[Work request] Each line below that contains "with" should be counted; give the total alone.

[The data]
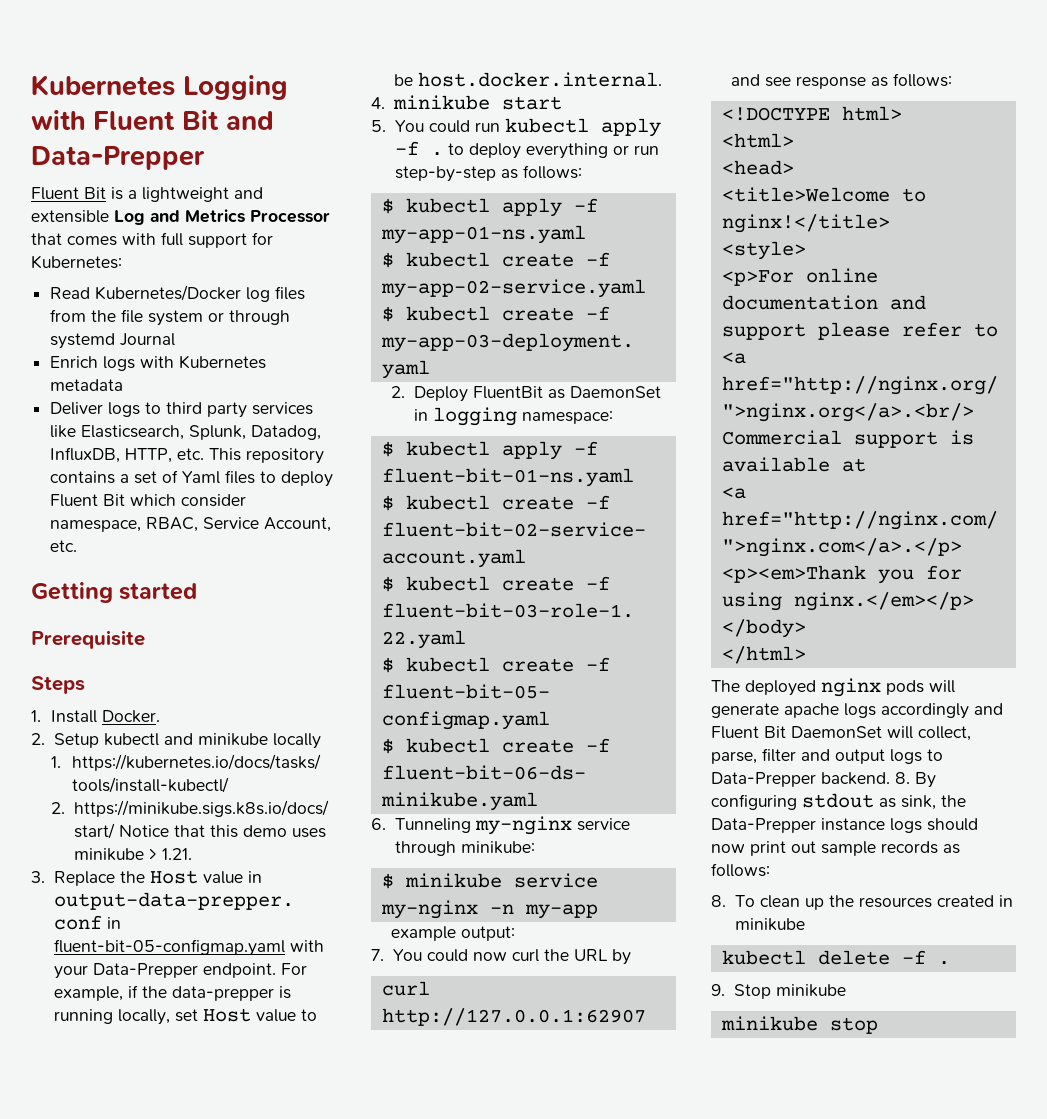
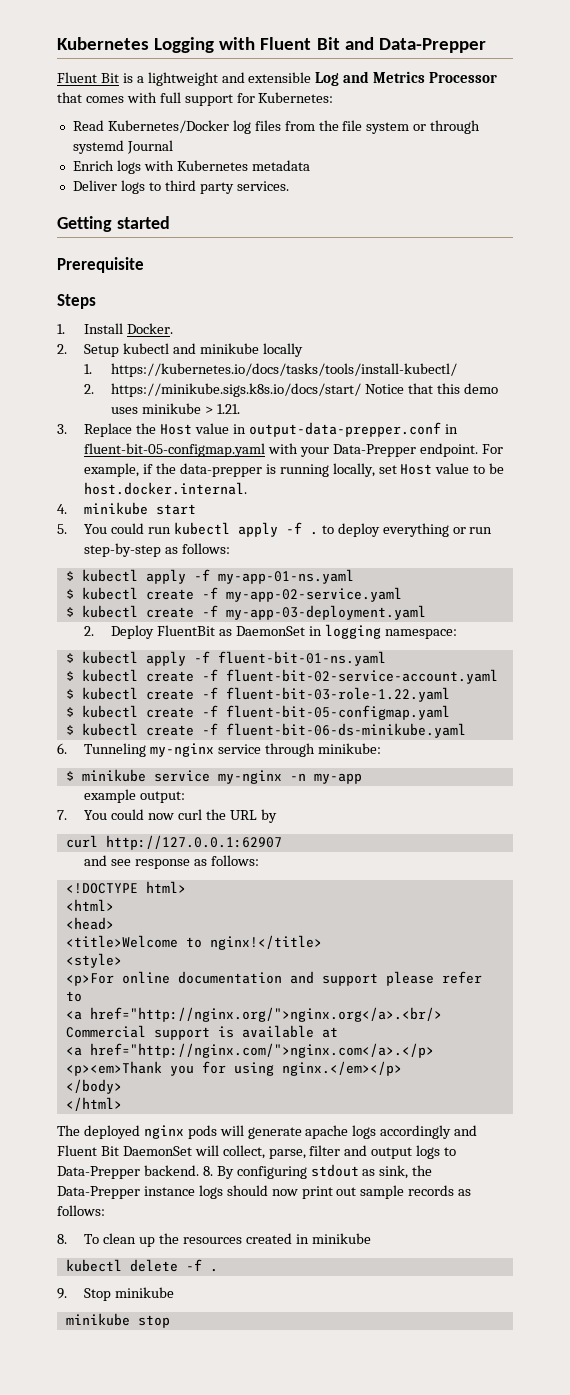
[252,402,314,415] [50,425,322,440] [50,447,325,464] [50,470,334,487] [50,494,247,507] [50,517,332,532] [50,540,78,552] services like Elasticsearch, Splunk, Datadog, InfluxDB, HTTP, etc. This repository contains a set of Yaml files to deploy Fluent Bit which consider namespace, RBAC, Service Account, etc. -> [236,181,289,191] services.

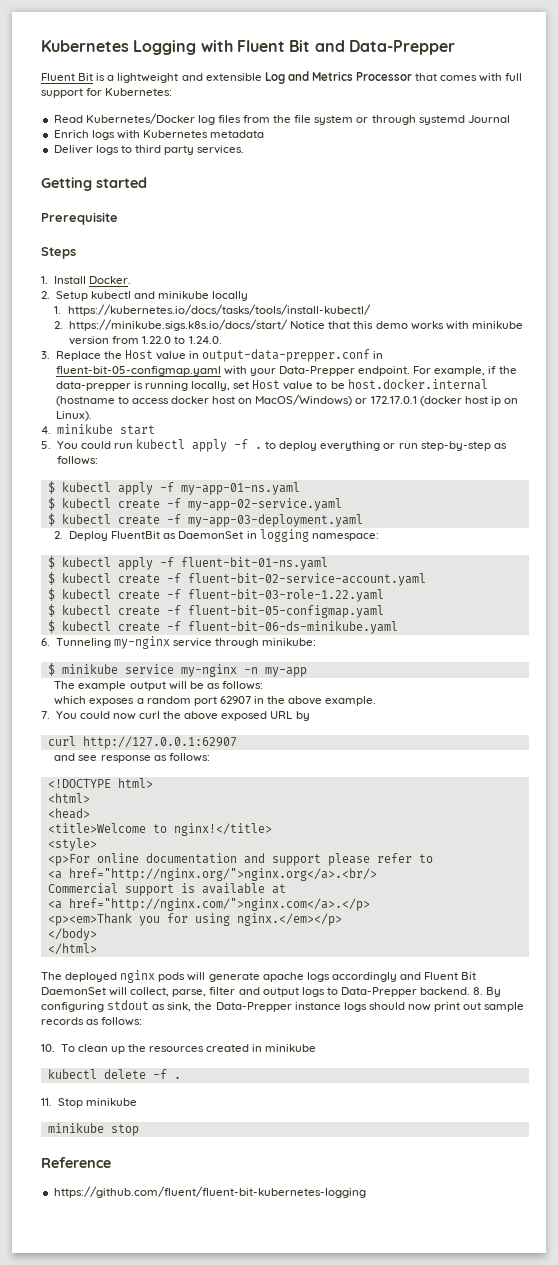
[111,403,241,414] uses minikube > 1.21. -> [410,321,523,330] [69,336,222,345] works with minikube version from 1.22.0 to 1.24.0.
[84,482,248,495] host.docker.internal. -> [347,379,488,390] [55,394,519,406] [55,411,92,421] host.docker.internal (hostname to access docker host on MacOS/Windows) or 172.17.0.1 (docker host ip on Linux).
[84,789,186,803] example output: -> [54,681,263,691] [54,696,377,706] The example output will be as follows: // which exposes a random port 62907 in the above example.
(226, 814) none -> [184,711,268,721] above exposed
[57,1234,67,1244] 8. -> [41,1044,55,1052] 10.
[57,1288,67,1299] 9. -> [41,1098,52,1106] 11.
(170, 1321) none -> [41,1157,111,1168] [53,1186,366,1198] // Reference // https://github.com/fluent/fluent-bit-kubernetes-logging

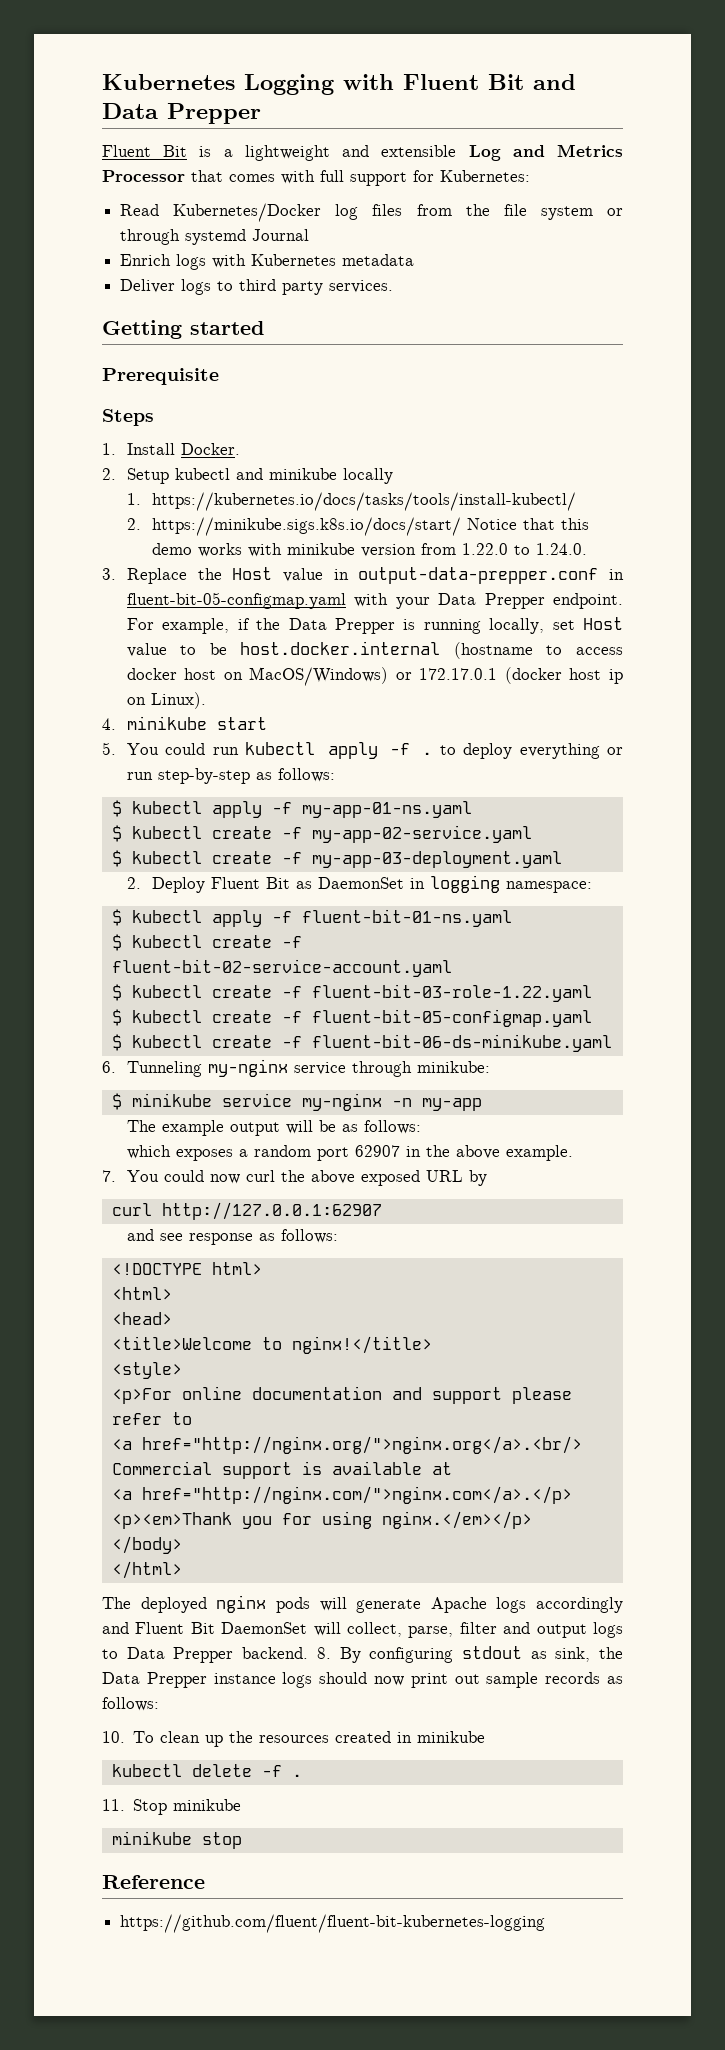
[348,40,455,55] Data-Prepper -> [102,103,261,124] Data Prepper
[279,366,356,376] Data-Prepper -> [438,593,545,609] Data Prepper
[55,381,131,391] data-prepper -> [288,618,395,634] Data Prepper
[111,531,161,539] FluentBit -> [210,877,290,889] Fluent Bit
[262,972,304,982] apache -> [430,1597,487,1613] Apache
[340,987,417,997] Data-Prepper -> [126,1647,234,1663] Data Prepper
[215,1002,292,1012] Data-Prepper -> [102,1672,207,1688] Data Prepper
==
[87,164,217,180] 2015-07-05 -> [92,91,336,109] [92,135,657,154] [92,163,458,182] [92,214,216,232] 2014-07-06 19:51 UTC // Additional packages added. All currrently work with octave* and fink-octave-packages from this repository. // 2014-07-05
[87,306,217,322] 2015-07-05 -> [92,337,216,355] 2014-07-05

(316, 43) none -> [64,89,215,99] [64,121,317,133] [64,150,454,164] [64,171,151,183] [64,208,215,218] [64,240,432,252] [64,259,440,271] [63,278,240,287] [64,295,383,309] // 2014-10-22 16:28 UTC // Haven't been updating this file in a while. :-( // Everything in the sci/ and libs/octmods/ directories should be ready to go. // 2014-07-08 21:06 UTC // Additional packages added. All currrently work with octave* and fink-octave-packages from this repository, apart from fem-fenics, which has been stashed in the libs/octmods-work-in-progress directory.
* * *
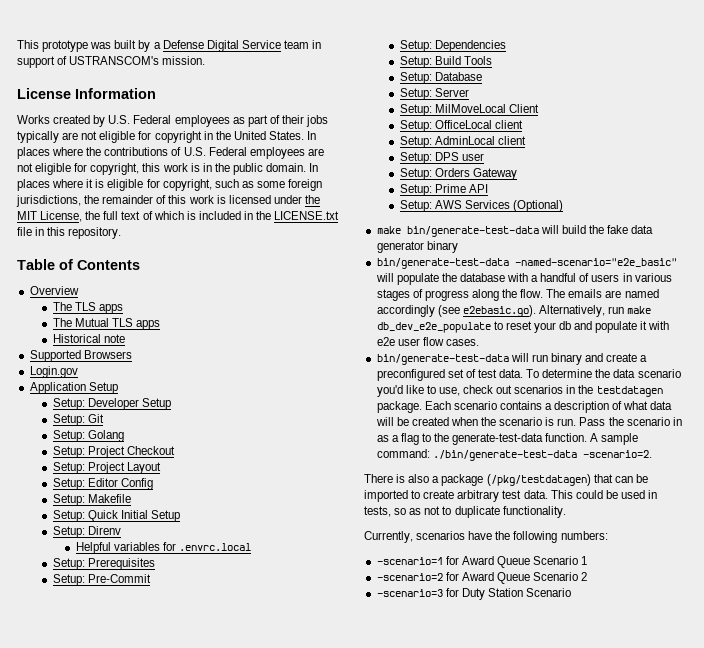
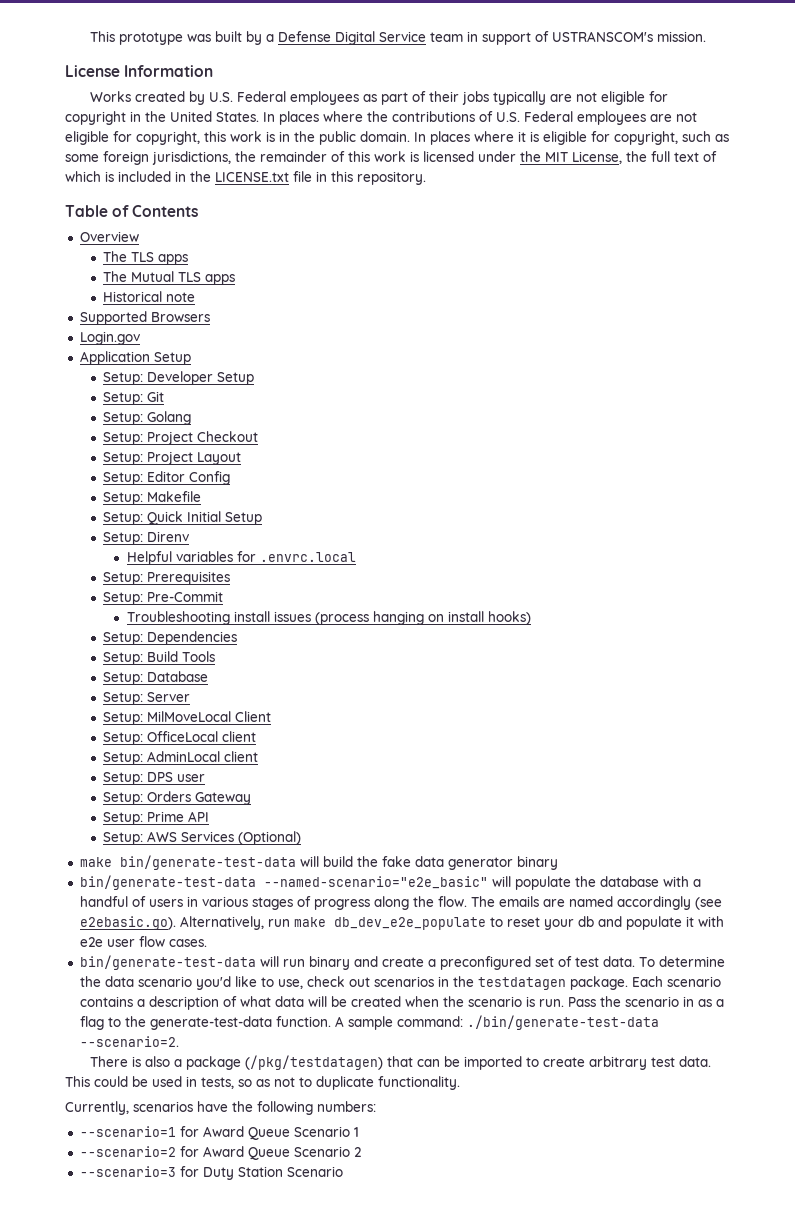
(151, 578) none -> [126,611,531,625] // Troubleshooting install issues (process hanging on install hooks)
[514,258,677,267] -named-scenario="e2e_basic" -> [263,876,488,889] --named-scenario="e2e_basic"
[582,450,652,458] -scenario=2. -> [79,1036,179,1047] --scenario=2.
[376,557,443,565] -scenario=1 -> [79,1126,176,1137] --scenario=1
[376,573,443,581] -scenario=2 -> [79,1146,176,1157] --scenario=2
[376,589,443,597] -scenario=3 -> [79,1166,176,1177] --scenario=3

[Response] 3